Amour, sixième roman de la Norvégienne Hanne Ørstavik, deuxième titre traduit en français après le superbe La pasteure, aurait pu s’intituler Amours. Amour entre une mère, Vibeke, et son fils Jon, ou encore entre Vibeke et Tom, brève rencontre d’un soir. Autre amour, autre duo, entre ce même Tom et un inquiétant personnage que croisera éventuellement le petit Jon. Chassés-croisés dans une atmosphère quelque peu surréaliste.
D’une sobriété remarquable, Amour est fait de rencontres déçues et de vaines attentes, par une nuit froide et sans fin, dans le très grand nord norvégien. « Vibeke n’aime pas rouler en hiver.
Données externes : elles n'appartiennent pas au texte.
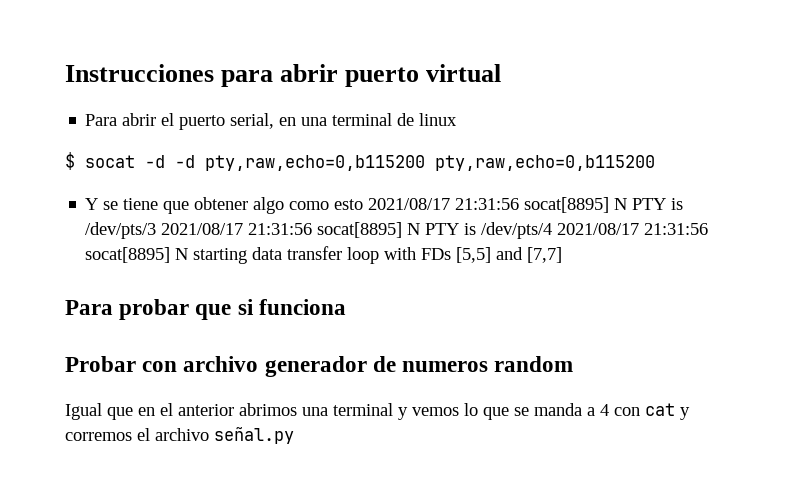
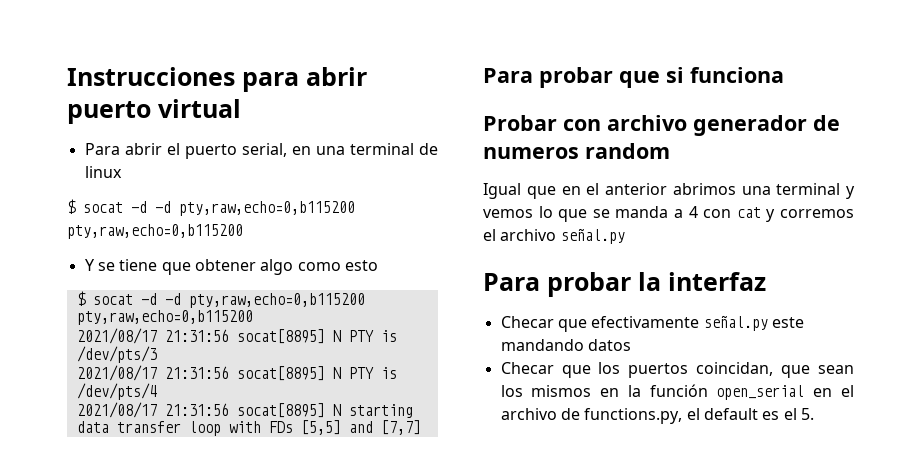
- Y se tiene que obtener algo como esto 2021/08/17 21:31:56 socat[8895] N PTY is /dev/pts/3 2021/08/17 21:31:56 socat[8895] N PTY is /dev/pts/4 2021/08/17 21:31:56 socat[8895] N starting data transfer loop with FDs [5,5] and [7,7]
+ Y se tiene que obtener algo como esto
+ $ socat -d -d pty,raw,echo=0,b115200 pty,raw,echo=0,b115200
+ 2021/08/17 21:31:56 socat[8895] N PTY is /dev/pts/3
+ 2021/08/17 21:31:56 socat[8895] N PTY is /dev/pts/4
+ 2021/08/17 21:31:56 socat[8895] N starting data transfer loop with FDs [5,5] and [7,7]
+ Para probar la interfaz
+ Checar que efectivamente señal.py este mandando datos
+ Checar que los puertos coincidan, que sean los mismos en la función open_serial en el archivo de functions.py, el default es el 5.

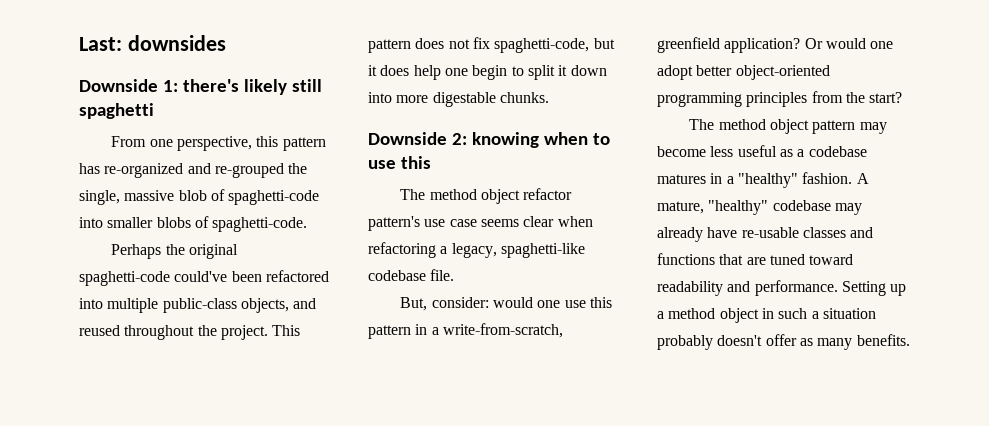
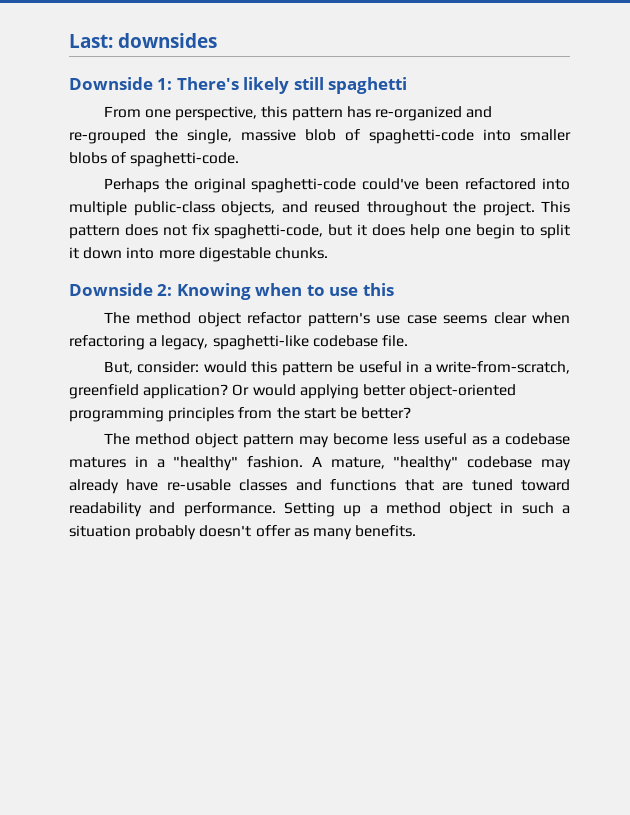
- Downside 1: there's likely still spaghetti
+ Downside 1: There's likely still spaghetti
- Downside 2: knowing when to use this
+ Downside 2: Knowing when to use this
- But, consider: would one use this pattern in a write-from-scratch, greenfield application?
+ But, consider: would this pattern be useful in a write-from-scratch, greenfield application?
- Or would one adopt better object-oriented programming principles from the start?
+ Or would applying better object-oriented programming principles from the start be better?

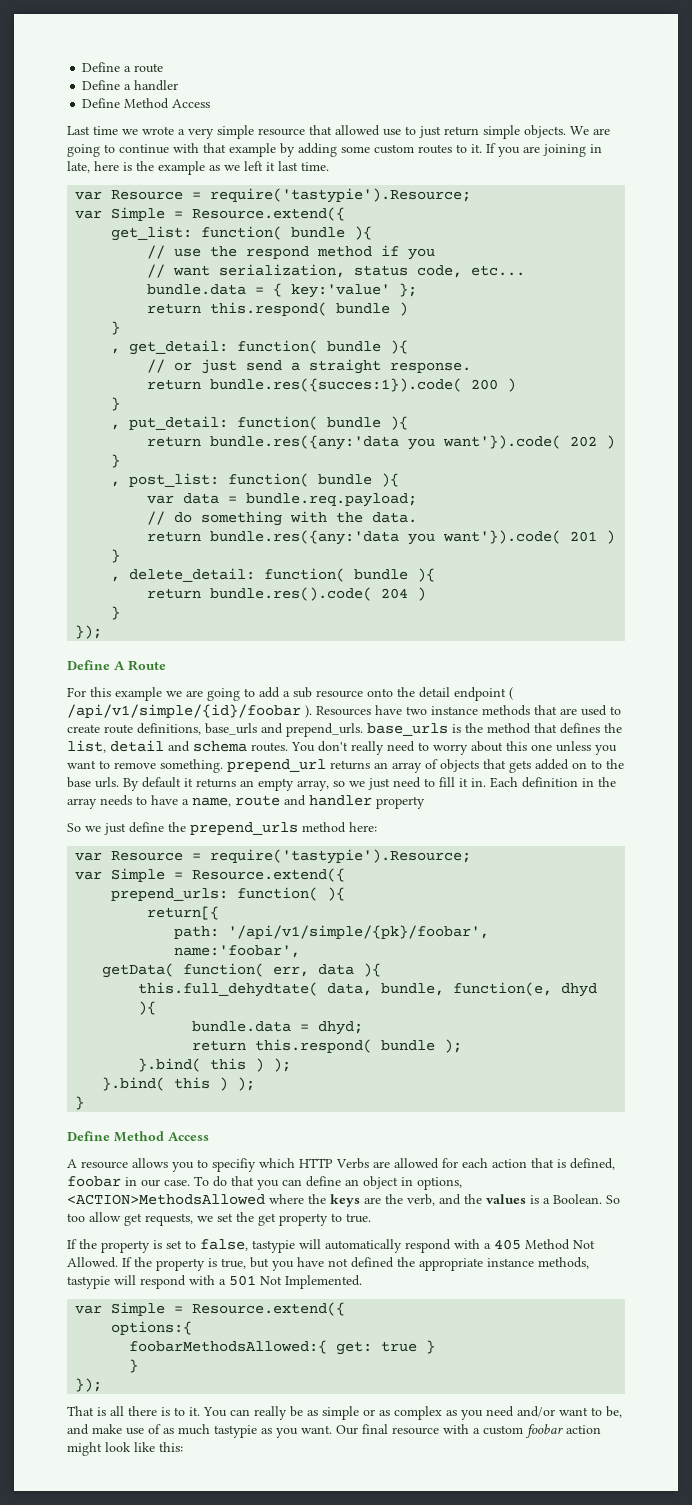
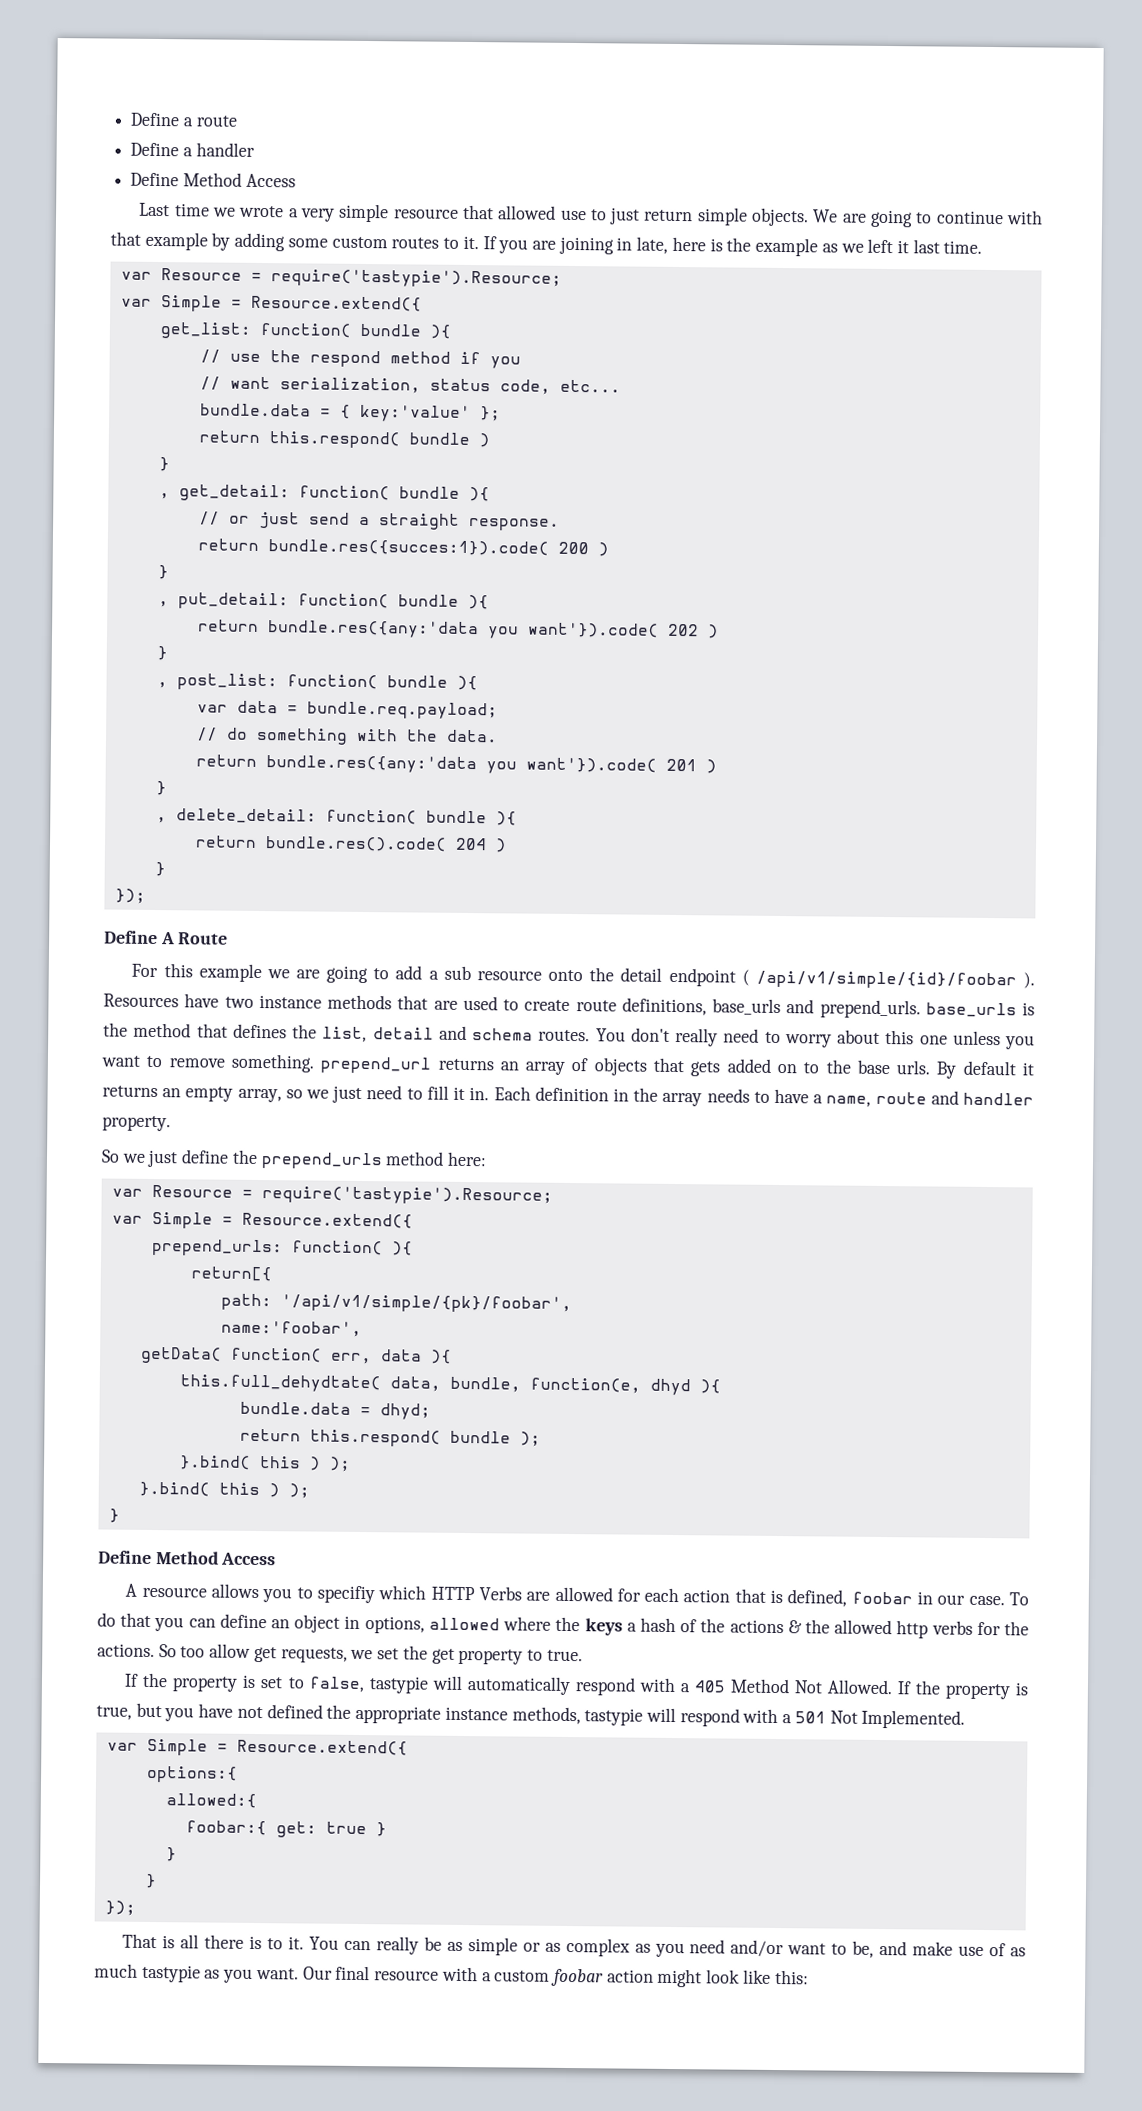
- Each definition in the array needs to have a name, route and handler property
+ Each definition in the array needs to have a name, route and handler property.
- To do that you can define an object in options, <ACTION>MethodsAllowed where the keys are the verb, and the values is a Boolean.
+ To do that you can define an object in options, allowed where the keys a hash of the actions & the allowed http verbs for the actions.
- foobarMethodsAllowed:{ get: true }
+ allowed:{
+ foobar:{ get: true }
+ }

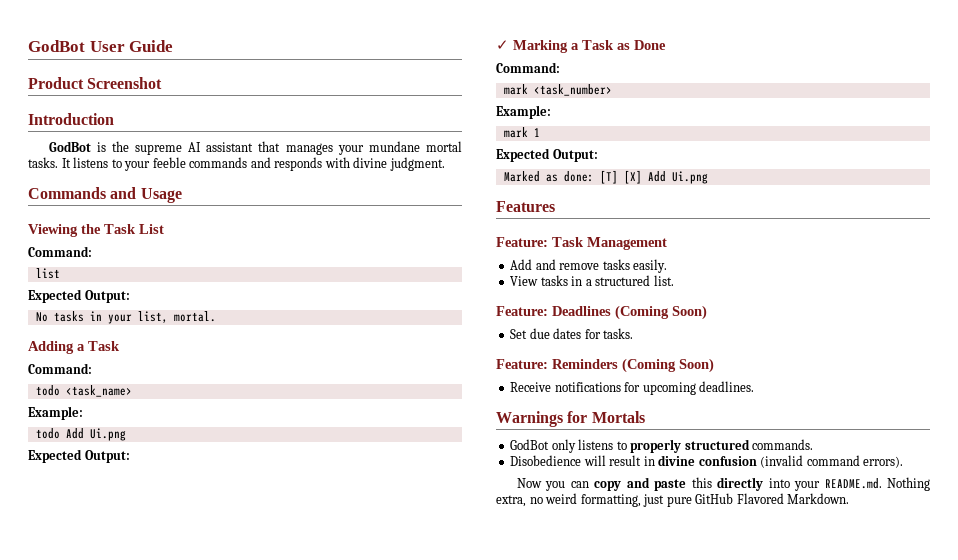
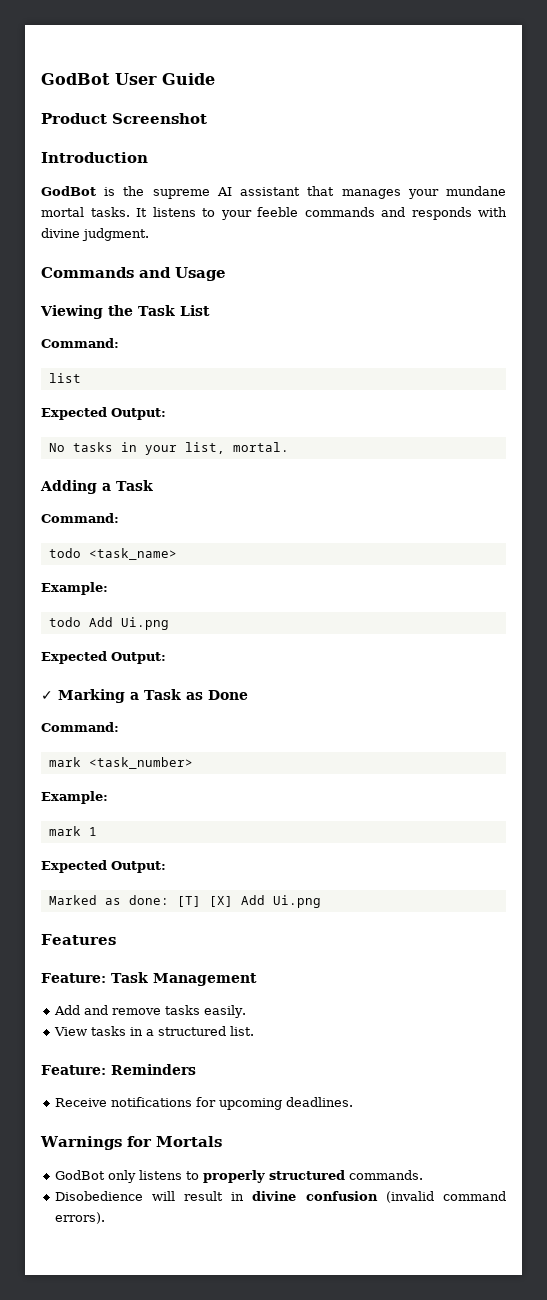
- Feature: Deadlines (Coming Soon)
- Set due dates for tasks.
- Feature: Reminders (Coming Soon)
+ Feature: Reminders
- Now you can copy and paste this directly into your README.md. Nothing extra, no weird formatting, just pure GitHub Flavored Markdown.

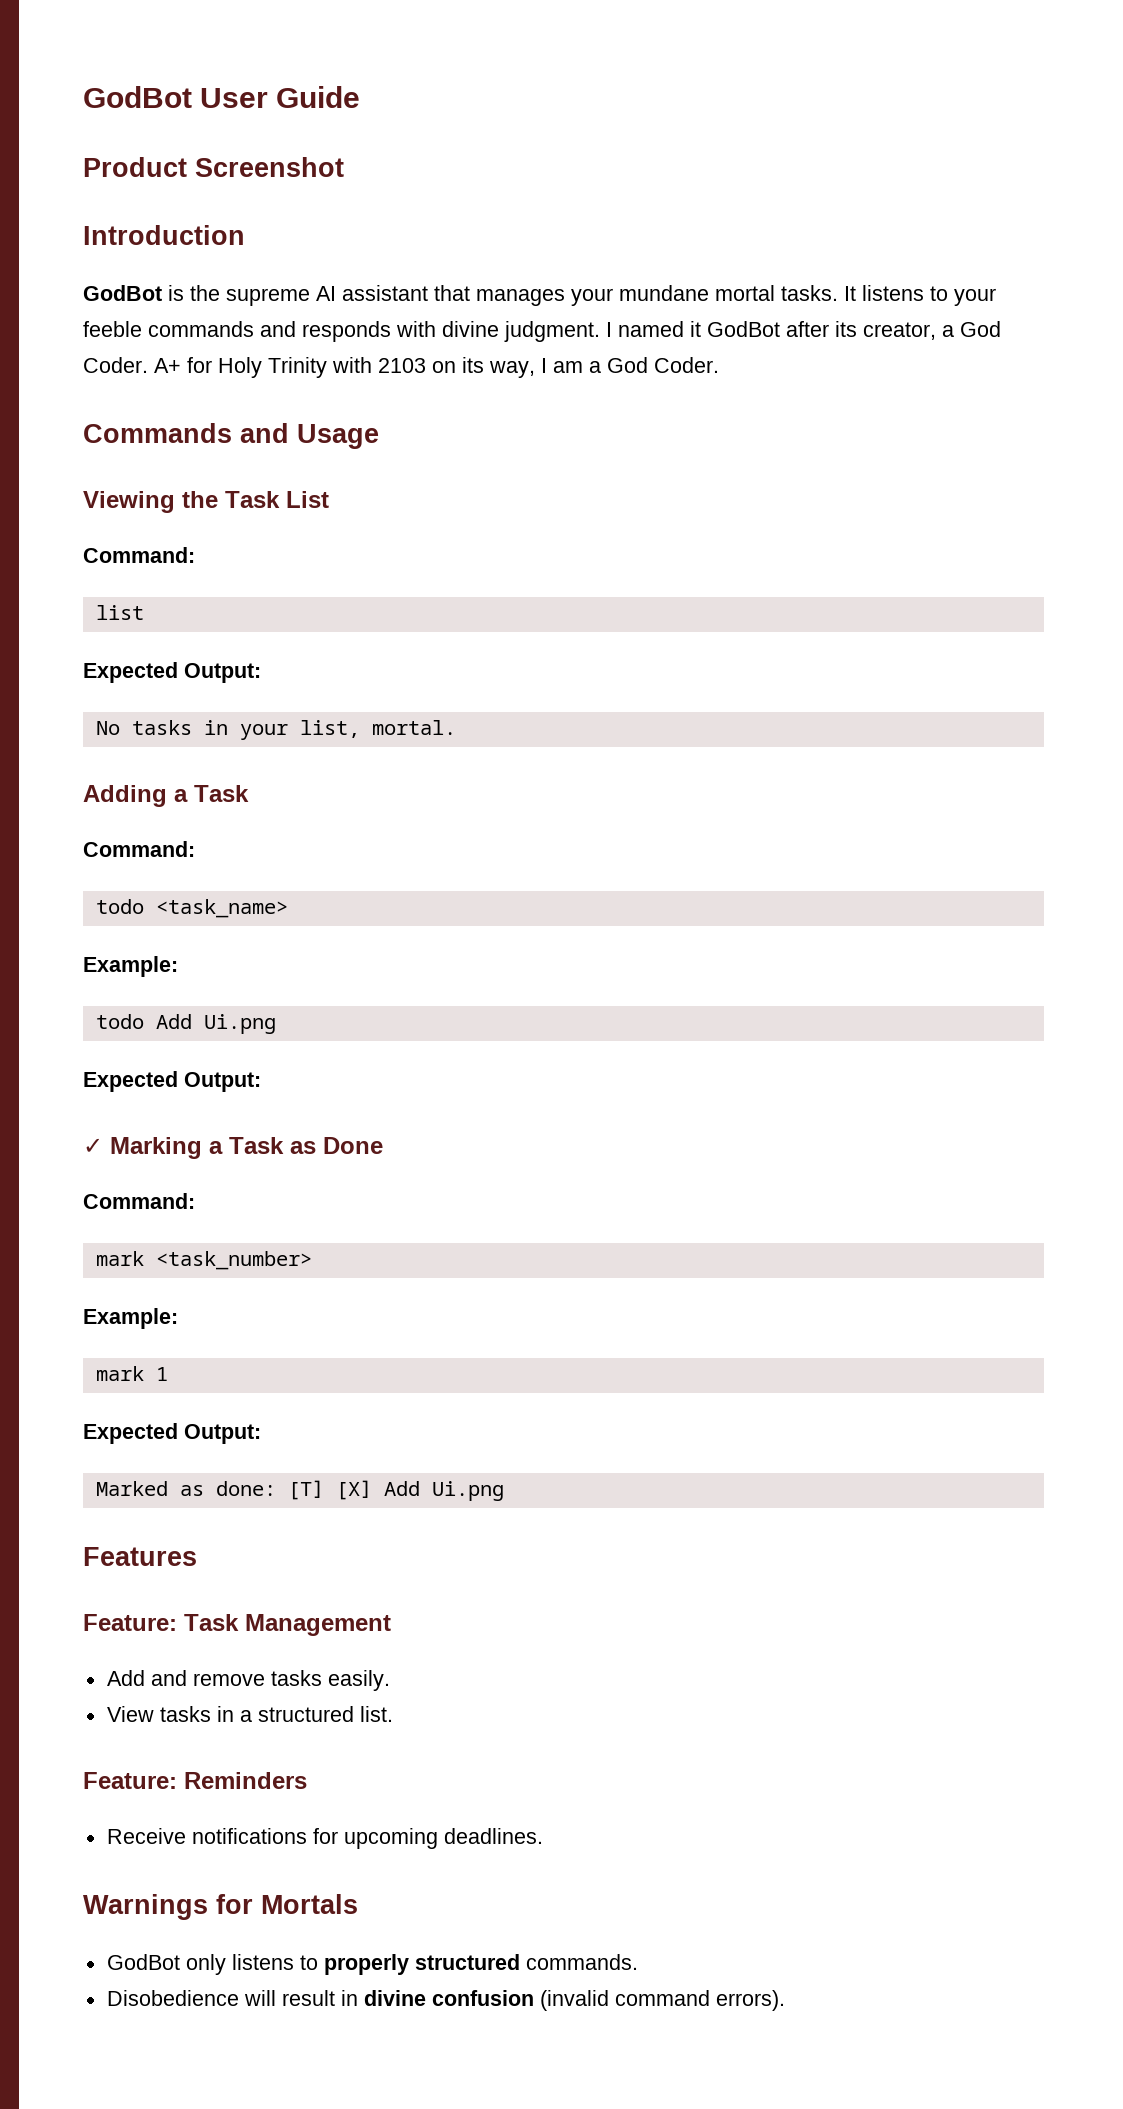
+ I named it GodBot after its creator, a God Coder. A+ for Holy Trinity with 2103 on its way, I am a God Coder.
Ici, c’est tout le temps l’hiver. » Le petit Jon se promène dans le village, en rêvant à son neuvième anniversaire qu’il fêtera le lendemain, au gâteau que sa mère lui préparera et au cadeau qu’il est convaincu de recevoir : « Jon voudrait un train ». La mère, quant à elle, croit son fils au chaud à la maison : « […] il doit être occupé à quelque chose dans sa chambre ». Elle se rend alors à la bibliothèque, puis au cirque ambulant. « Les gens vont parler de la fête foraine demain, se dit Vibeke. C’est cela qu’ils appellent la culture. »
Le narrateur enchaîne les paragraphes et passe rapidement d’un personnage à l’autre ; parfois il s’agit de Vibeke, « elle », parfois de Jon, « il ». L’alternance des points de vue entre la mère et le fils, et l’unité de temps – une seule soirée – donnent une grande rigueur à ce récit déchirant.
Ørstavik suit les personnages en parallèle, heure après heure. Elle entremêle leurs voix et fait monter la tension à chaque page. Malentendus et quiproquos se multiplient. L’incommunicabilité puis la tristesse surviennent. « Tu sais aussi bien que moi qu’il n’existe pas de suite à quelque chose qui n’a même pas commencé. »
Amour parle de solitude, de quête amoureuse et de fausses perceptions qui parfois mènent au drame. Si le roman possède une certaine dimension féerique, il pousse pourtant le lecteur dans des zones troubles et ô combien inquiétantes. Magnifique récit.